How can you make sure that your interactions with the local people are hostile and painful? What could you do to make sure that your foreign trip was horrible, both to you and the others?
Invite ideas from the participants. Ask them to shout out their responses. Repeat each idea offered by the participants.
Flip the ideas. Point out that the opposite the ideas offered by the participants will result in the opposite outcome of friendly and pleasant interactions.
Give examples. Take one of the negative ideas and demonstrate how it could be flipped 180 degrees to become a positive one. Point out that the same negative idea could be flipped in many different ways to generate several positive ideas. Invite the participants to shout out positive variations of the same negative idea.
Flip other negative ideas. Announce other ideas from the original brainstorm and encourage the participants to flip them into positive ones.
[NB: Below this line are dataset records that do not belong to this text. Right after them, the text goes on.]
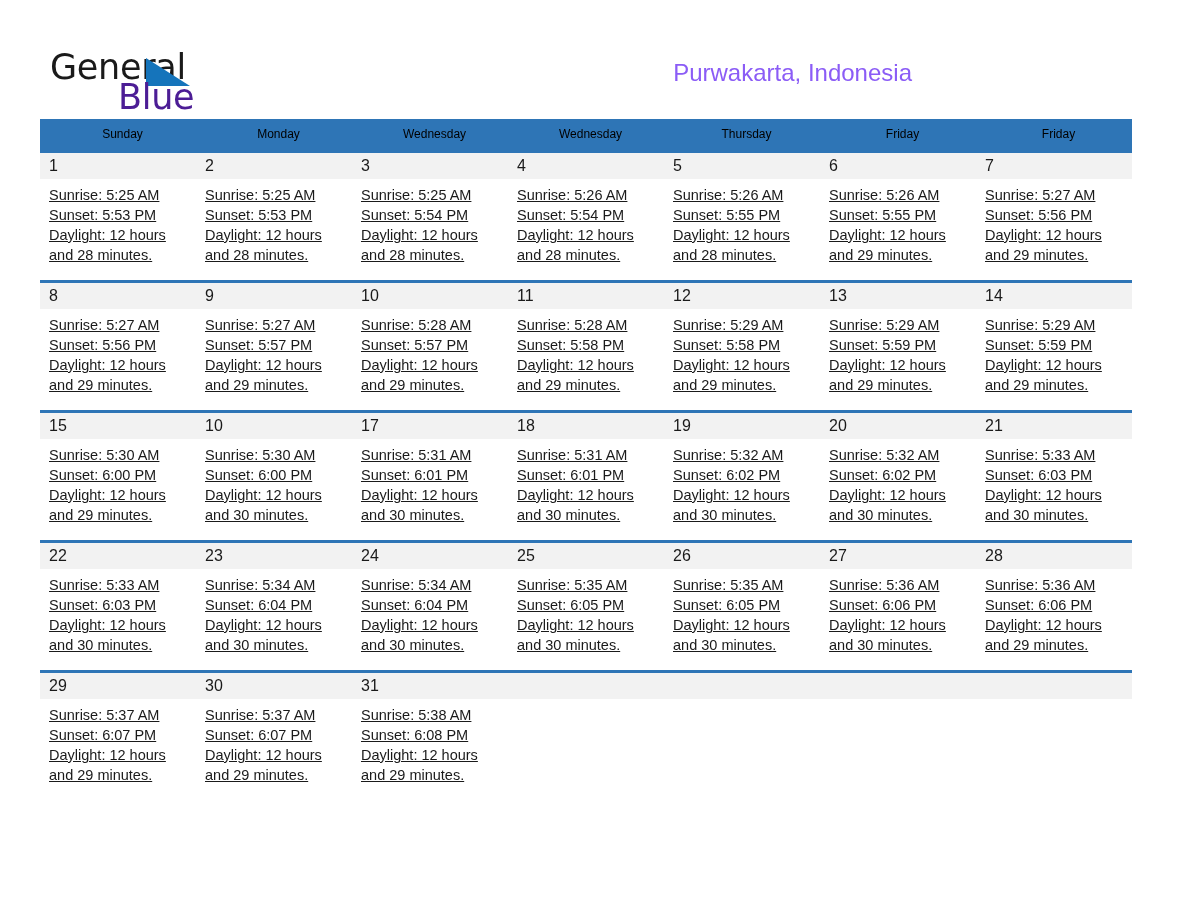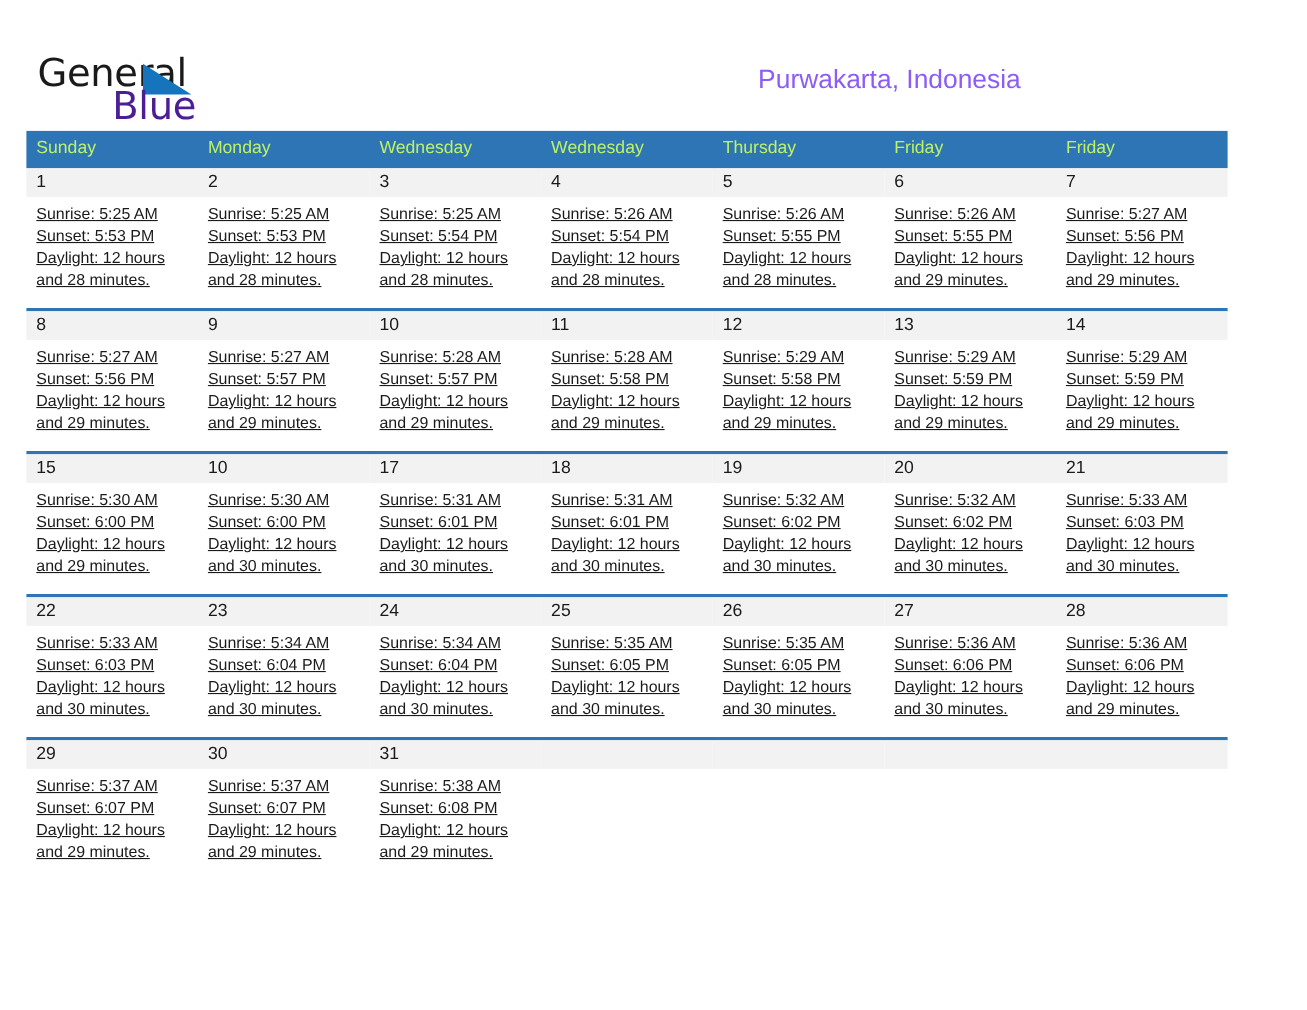--- a/index.html
+++ b/index.html
@@ -12,21 +12,21 @@
     width: 1188px;
     height: 918px;
     font-family: "Liberation Sans", sans-serif;
     color: #000000;
     overflow: hidden;
   }
   .page {
     position: relative;
     width: 952px;
     height: 918px;
-    padding: 0 24px;
+    padding: 0 40px;
   }
 
   
   .top {
     display: flex;
     align-items: flex-start;
     justify-content: space-between;
     padding-top: 48px;
     height: 110px;
   }
@@ -91,25 +91,26 @@
     margin-top: 9px;
     width: 1092px;
   }
   .weekday-row {
     display: grid;
     grid-template-columns: repeat(7, 1fr);
     background: #2e75b6;
     height: 31px;
   }
   .weekday {
-    color: #bef264;
-    font-size: 16px;
+    color: #000000;
+    font-size: 12px;
     line-height: 31px;
     padding-left: 9px;
     white-space: nowrap;
+    text-align: center;
   }
   .week {
     border-top: 3px solid #2e75b6;
     margin-top: 7px;
   }
   .week:first-of-type { margin-top: 0; }
   .week-grid {
     display: grid;
     grid-template-columns: repeat(7, 1fr);
   }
Identify three powerful ideas. Invite each participant to work with a partner and come up with a collection of three positive ideas to create friendly and pleasant interactions in a foreign country. Announce a suitable time limit.
Present the collections. Invite a random participant to present the three ideas selected by the partnership. Ask how many other participants have included one or more of these ideas in their collection. Continue by inviting more partnerships to share their collections.